25th of January: Fascists, Weightlifters and A-10s

Not an enormous amount of reading done this week what with life and work and non-weekly reading list-creating tasks getting in the way. Still, some good stuff in here.

If you’d prefer you can subscribe to a weekly newsletter containing this newsletter here.

Song of the week is one off Alicia Keys’ second album I rediscovered recently.

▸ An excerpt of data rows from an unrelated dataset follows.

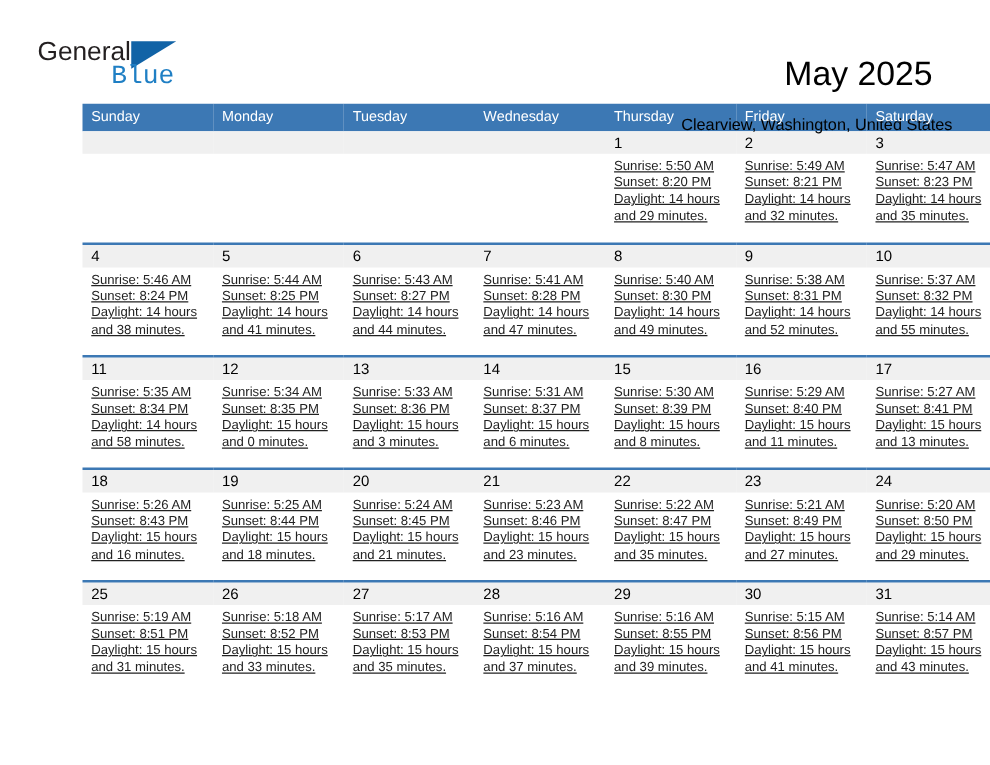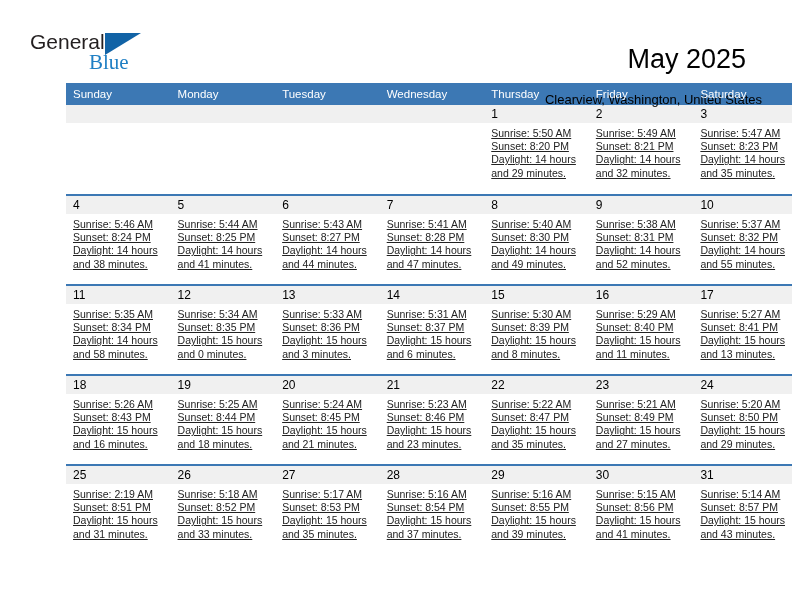--- a/index.html
+++ b/index.html
@@ -45,21 +45,21 @@
     letter-spacing: 0px;
     color: #231f20;
     font-family: "Liberation Sans", sans-serif;
   }
   .logo-blue {
     position: absolute;
     left: 59px;
     top: 22px;
     font-size: 21px;
     color: #1f7fc4;
-    font-family: Liberation Serif, serif;
+    font-family: Liberation Mono, monospace;
   }
   .logo-triangle {
     position: absolute;
     left: 75px;
     top: 5px;
     width: 0;
     height: 0;
     border-left: 36px solid #1163a6;
     border-bottom: 22px solid transparent;
   }
@@ -403,21 +403,21 @@
               <div>Sunset: 8:50 PM</div>
               <div>Daylight: 15 hours</div>
               <div>and 29 minutes.</div>
             </div>
           </td>
         </tr>
         <tr class="week-row">
           <td>
             <div class="daynum">25</div>
             <div class="cell-body">
-              <div>Sunrise: 2:19 AM</div>
+              <div>Sunrise: 5:19 AM</div>
               <div>Sunset: 8:51 PM</div>
               <div>Daylight: 15 hours</div>
               <div>and 31 minutes.</div>
             </div>
           </td>
           <td>
             <div class="daynum">26</div>
             <div class="cell-body">
               <div>Sunrise: 5:18 AM</div>
               <div>Sunset: 8:52 PM</div>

  • Interesting on the dynamics of jihadi recruiting in Belgium
  • Remember this book got a good write-up in the Guardian when it came out last year despite sounding like dangerous trash – this is a better review
  • On the dangers of counter-terrorism policy cracking down too hard
  • Very interesting profile of a recently-captured LRA leader who was kidnapped as a child
  • Scary developing alliance between corporate power and Narendra Modi’s nationalist right
  • Long essay, basically, on how bad Boris is
  • In other pleasant news, the Front National is doing well among the youth so that’s nice
  • On the other hand, increasingly serious talk of forgiving Greek debt
  • Think I’ve shared most of these in the past, but Dan Hancox collected his writing on gentrification into one place, including this sad piece about a charity that helps deal with the various bureaucracies of the public housing system
  • Two long articles about the absurdity of USAF policy towards the A-10, if long reads about fighter jets are your thing
  • Good critique of American Sniper, the most recent “topic which I get is important but can’t care less about”
  • Stuart Heritage tries to go optimistic for a week
  • IDK about the science of this piece but it is worth it just for the photos of old people pumping iron
  • Related. I love this article so much despite ‘spornosexual’ being the single worst term – so good on gym culture and masculinity
  • Quite nice piece looking forward to 2015 in gaming
  • Great on David Oyelowo and black British actors ‘doing’ America
  • This is good on the debate around casting an able-bodied actor in The Theory of Everything
  • Very interesting on Rap Genius
  • Top-five annoying things that happened this week – the “feud” between Chris Bryant and James Blunt – this is a good response.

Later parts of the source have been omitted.